# Sentence Generation


## Imports and Initializations

In [2]:
import nltk
from nltk.corpus import gutenberg
nltk.download('punkt', quiet = True)
from nltk.tokenize import sent_tokenize, word_tokenize
nltk.download('gutenberg', quiet = True)
from nltk.util import ngrams

In [3]:
# List all the available book names in the Gutenberg corpus
gutenberg_books = gutenberg.fileids()

# Print the list of book names
for book in gutenberg_books:
    print(book)

# Define the list of book titles
book_titles = [
    "austen-emma.txt",
    "austen-sense.txt",
    "bryant-stories.txt",
    "burgess-busterbrown.txt",
    "carroll-alice.txt",
    "chesterton-brown.txt",
    "chesterton-thursday.txt",
    "edgeworth-parents.txt",
    "melville-moby_dick.txt",
    "milton-paradise.txt"
]

austen-emma.txt
austen-persuasion.txt
austen-sense.txt
bible-kjv.txt
blake-poems.txt
bryant-stories.txt
burgess-busterbrown.txt
carroll-alice.txt
chesterton-ball.txt
chesterton-brown.txt
chesterton-thursday.txt
edgeworth-parents.txt
melville-moby_dick.txt
milton-paradise.txt
shakespeare-caesar.txt
shakespeare-hamlet.txt
shakespeare-macbeth.txt
whitman-leaves.txt


## Create Trie Structure

This code defines a Trie data structure and functions to create and search within it. It processes a list of texts, tokenizes them into sentences and words, removes punctuation, adds start and stop tokens, then generates and updates the Trie with n-grams of specified length. Finally, it allows searching for counts of specific n-grams within the created Trie.

In [4]:
class TrieNode:
    def __init__(self):
        self.children = {}
        self.count = 0

def update_trie(node, n_gram):
    current_node = node
    for word in n_gram:
        if word not in current_node.children:
            current_node.children[word] = TrieNode()
        current_node = current_node.children[word]
    current_node.count += 1

def create_trie(text_list, depth):
  # Initialize root node for unigrams
  root_node = TrieNode()

  # Processing each text
  for text in text_list:
      # Tokenize the book into sentences
      sentences = sent_tokenize(text)

      # Process each sentence
      for sentence in sentences:
          # Tokenize the sentence into words
          words = word_tokenize(sentence)
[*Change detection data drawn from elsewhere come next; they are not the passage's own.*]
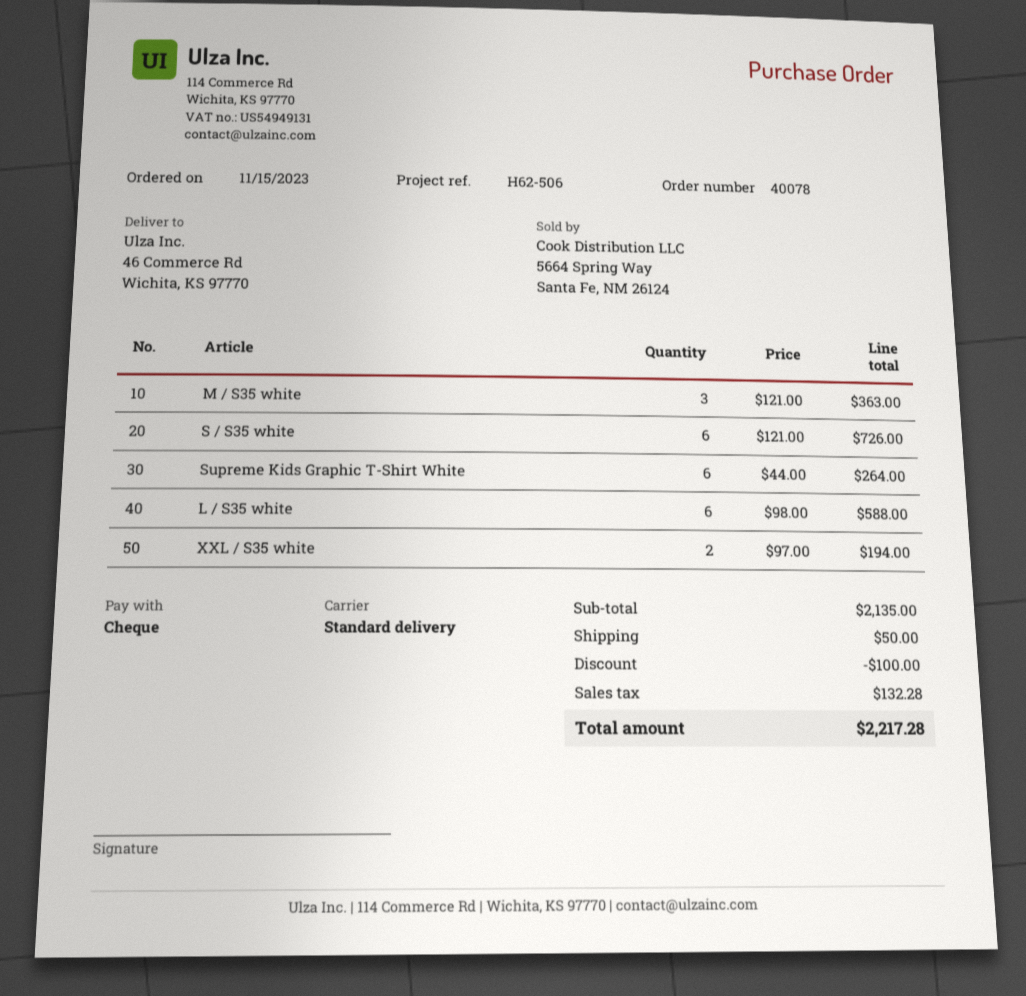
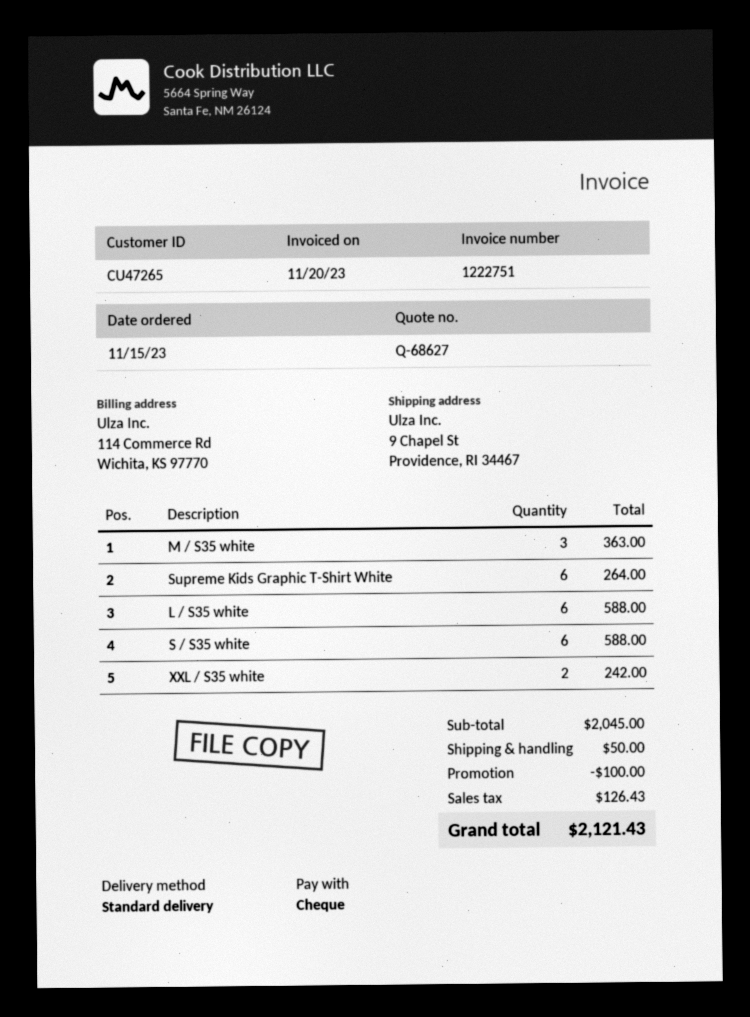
ship to: 46 Commerce Rd, Wichita, KS 97770 -> 9 Chapel St, Providence, RI 34467
S / S35 white: 6 for 726.00 -> 6 for 588.00
XXL / S35 white: 2 for 194.00 -> 2 for 242.00
subtotal: 2135.00 -> 2045.00
tax: 132.28 -> 126.43
total: 2217.28 -> 2121.43

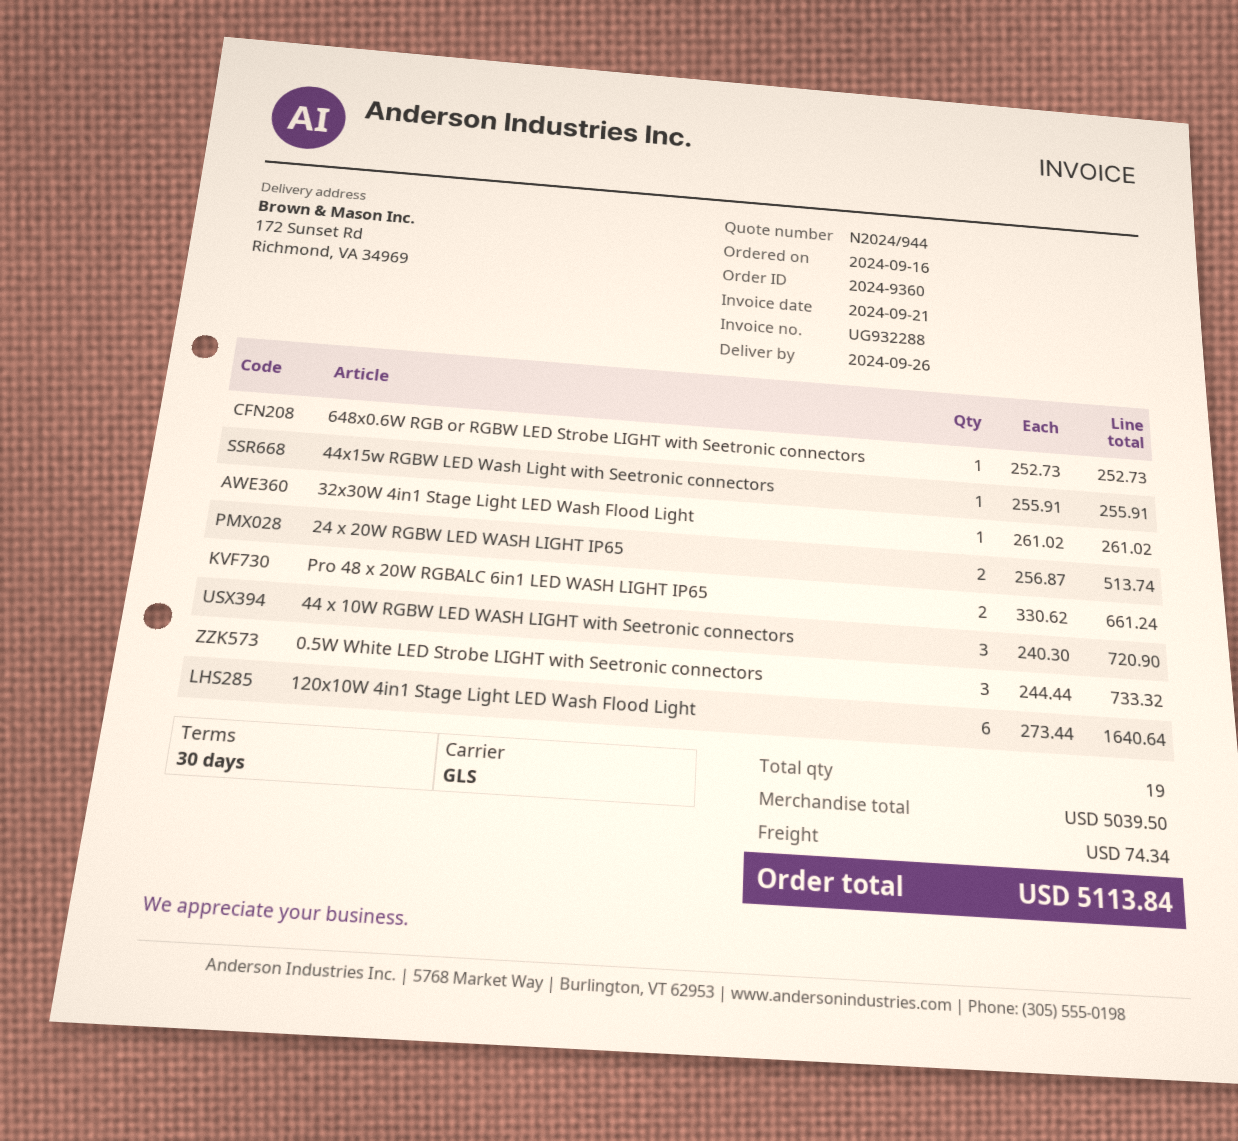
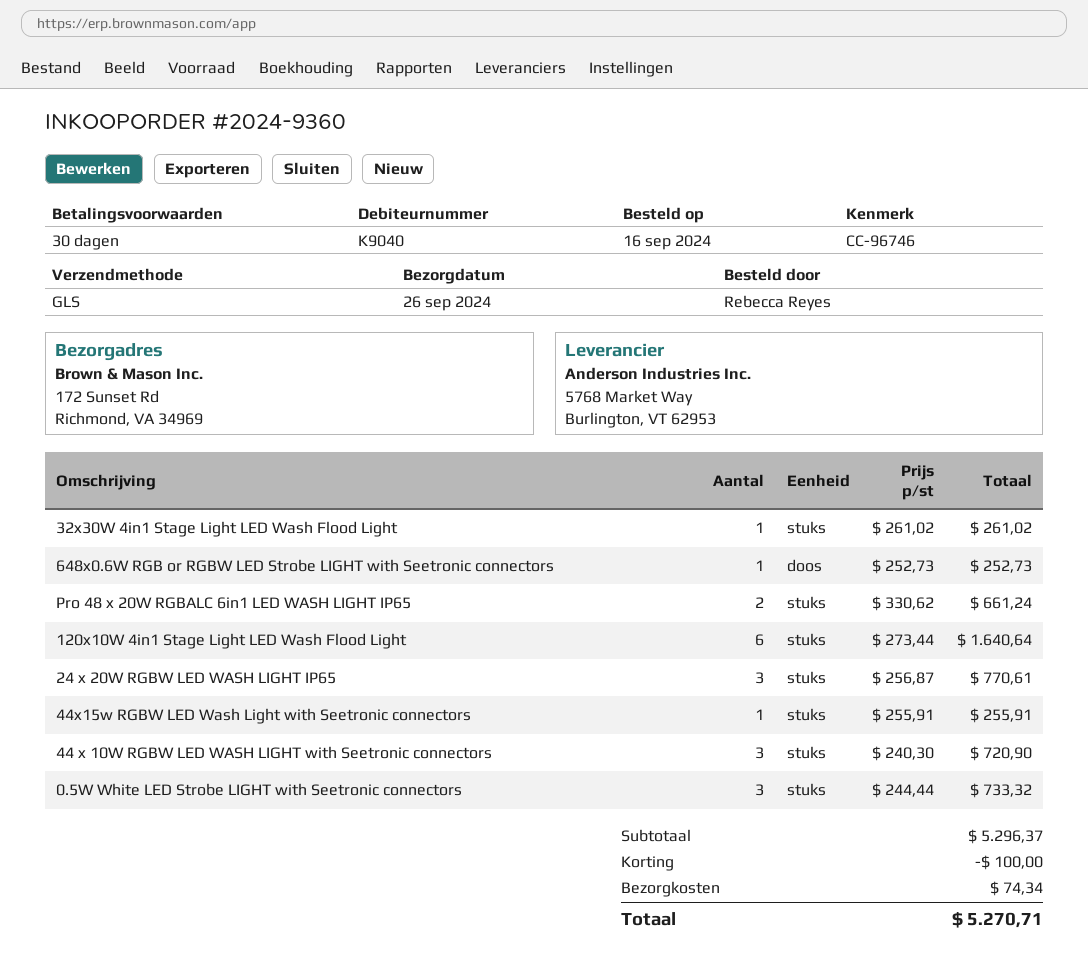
24 x 20W RGBW LED WASH LIGHT IP65: 2 x 256.87 = 513.74 -> 3 x 256.87 = 770.61
subtotal: 5039.50 -> 5296.37
discount: none -> 100.00
total: 5113.84 -> 5270.71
          # Removing punctuation from words
          words = [word.lower() for word in words if word.isalnum()]

          # Add start and stop tokens
          words = ['<s>'] + words + ['</s>']

          # Generate and update trie for each n-gram
          for n in range(1, depth+1):
              n_grams = list(ngrams(words, n))
              for gram in n_grams:
                  update_trie(root_node, gram)

  return root_node

# Helper functions to better understand the structure
def print_trie(node, depth=0, max_depth=3, prefix=[]):
    if depth > max_depth:
        return
    if node.count > 0:
        print(' '.join(prefix), node.count)
    for word, child_node in node.children.items():
        print_trie(child_node, depth + 1, max_depth, prefix + [word])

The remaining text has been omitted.